# The tangent plane of a surface and the tangent space of a manifold (at one point)

The tangent plane of a surface
By a tangent vector to $S$ at a point $p \in S$, we mean the tangent vector $\alpha'(0)$ of a differentiable parametrized curve $\alpha: (-\epsilon, \epsilon) \to S$ with $\alpha(0) = p$.

What is the tangent plane of a surface? That is a plane which containes all of the tangent vectors of this surface at point $p \in S$.

Proposition
Let $\varphi: U \subset \mathbb{R}^2 \to S$ be a parametrization of a regular surface $S$ and let $q \in U$. The vector subspace of dim $2$, $d\varphi_q(\mathbb{R}^2) \subset \mathbb{R}^3,$

coincides with the set of tangent vectors to $S$ at $\varphi(q)$

There is a similar situation in here. In the case of manifold, the tangent space is also built from the set of all of tangent vectors of a manifold.

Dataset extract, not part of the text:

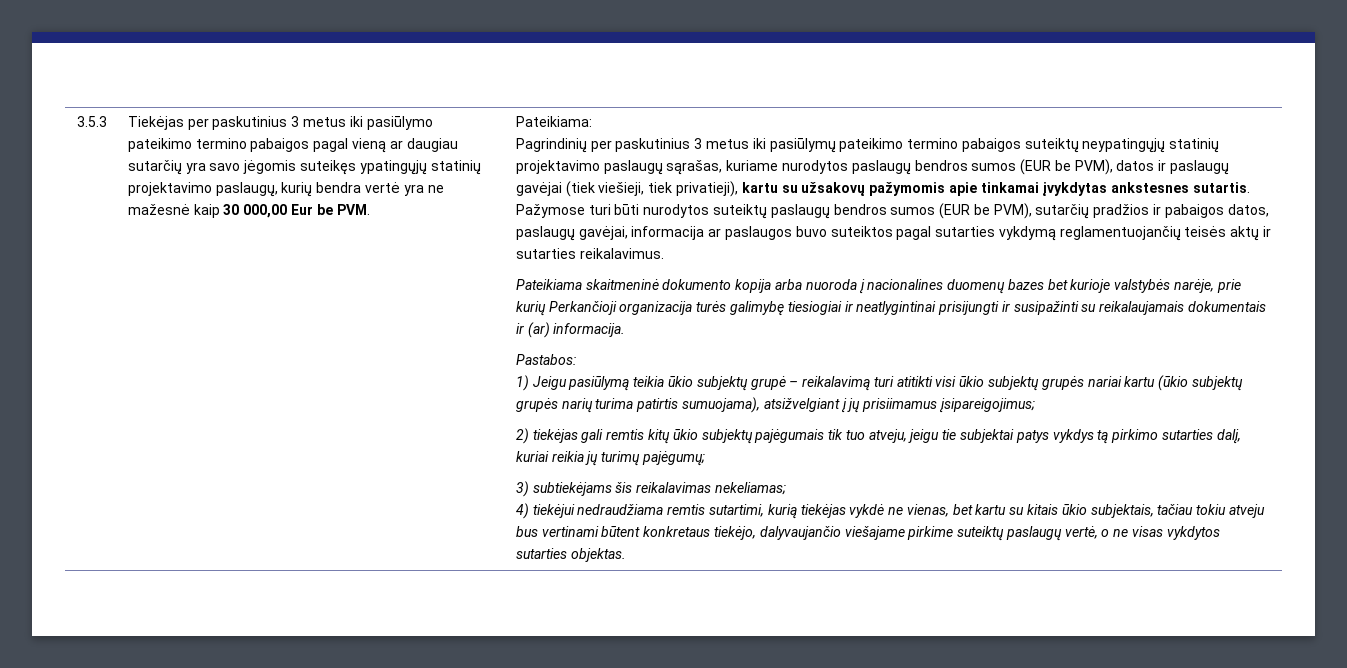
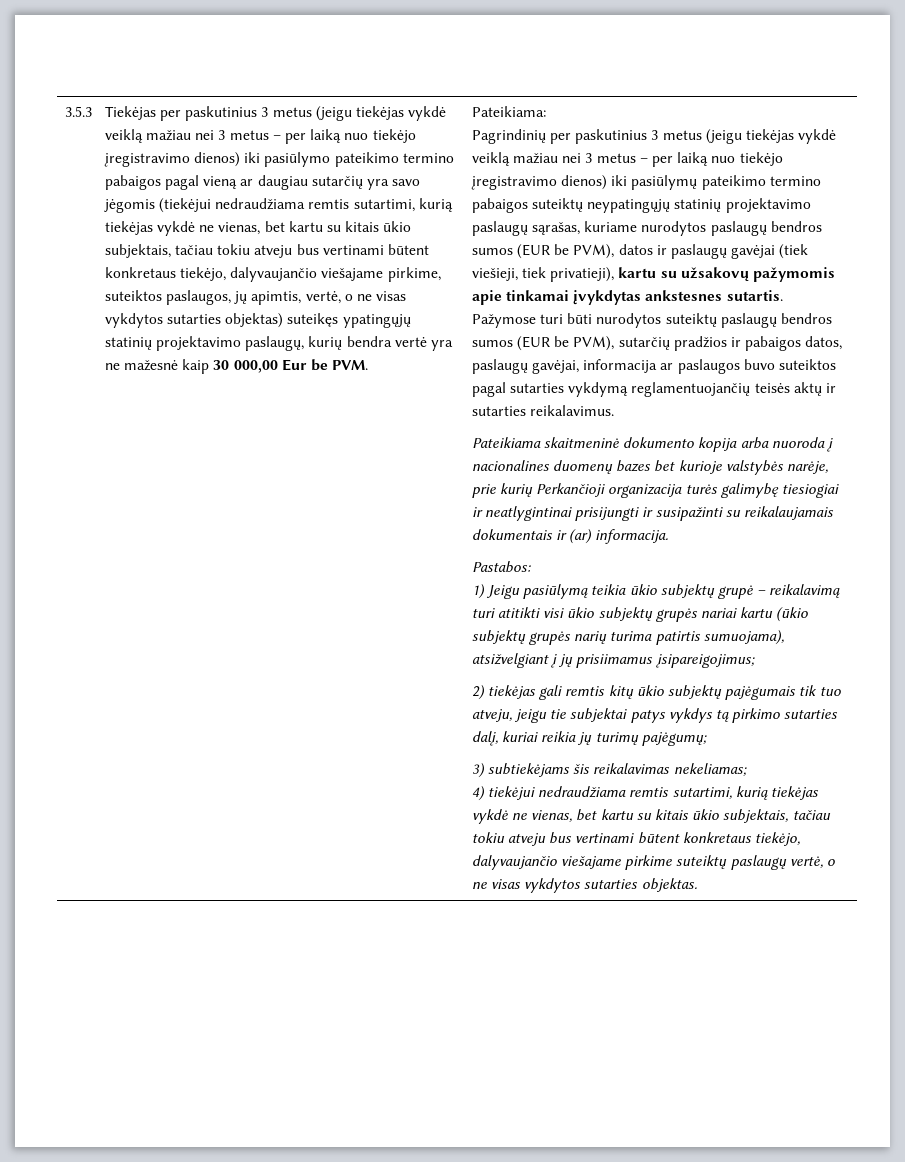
- Tiekėjas per paskutinius 3 metus iki pasiūlymo pateikimo termino pabaigos pagal vieną ar daugiau sutarčių yra savo jėgomis suteikęs ypatingųjų statinių projektavimo paslaugų, kurių bendra vertė yra ne mažesnė kaip 30 000,00 Eur be PVM.
+ Tiekėjas per paskutinius 3 metus (jeigu tiekėjas vykdė veiklą mažiau nei 3 metus – per laiką nuo tiekėjo įregistravimo dienos) iki pasiūlymo pateikimo termino pabaigos pagal vieną ar daugiau sutarčių yra savo jėgomis (tiekėjui nedraudžiama remtis sutartimi, kurią tiekėjas vykdė ne vienas, bet kartu su kitais ūkio subjektais, tačiau tokiu atveju bus vertinami būtent konkretaus tiekėjo, dalyvaujančio viešajame pirkime, suteiktos paslaugos, jų apimtis, vertė, o ne visas vykdytos sutarties objektas) suteikęs ypatingųjų statinių projektavimo paslaugų, kurių bendra vertė yra ne mažesnė kaip 30 000,00 Eur be PVM.
- Pagrindinių per paskutinius 3 metus iki pasiūlymų pateikimo termino pabaigos suteiktų neypatingųjų statinių projektavimo paslaugų sąrašas, kuriame nurodytos paslaugų bendros sumos (EUR be PVM), datos ir paslaugų gavėjai (tiek viešieji, tiek privatieji), kartu su užsakovų pažymomis apie tinkamai įvykdytas ankstesnes sutartis.
+ Pagrindinių per paskutinius 3 metus (jeigu tiekėjas vykdė veiklą mažiau nei 3 metus – per laiką nuo tiekėjo įregistravimo dienos) iki pasiūlymų pateikimo termino pabaigos suteiktų neypatingųjų statinių projektavimo paslaugų sąrašas, kuriame nurodytos paslaugų bendros sumos (EUR be PVM), datos ir paslaugų gavėjai (tiek viešieji, tiek privatieji), kartu su užsakovų pažymomis apie tinkamai įvykdytas ankstesnes sutartis.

Tangent spaces of a manifold

In Milnor’s book (\cite{Milnor}), the tangent space $TM_x$ at $x$ for arbitrary smooth manifold $M \subset \mathbb{R}^k$ is defined:

Choose a parametrization $g : U \to M \subset \mathbb{R}^k$ of a neighborhood $g(U)$ of $x$ in $M$, with $g(u) = x$. We have $dg_u: \mathbb{R}^m \to \mathbb{R}^k$. So the image $dg_u(\mathbb{R}^m)$ of $dg_u$ is equal to $TM_x$.

References

J. W. Milnor, Topology from differentiable viewpoint, 1965.

M. do Carmo, Differential geometry, curves and surfaces, 1976.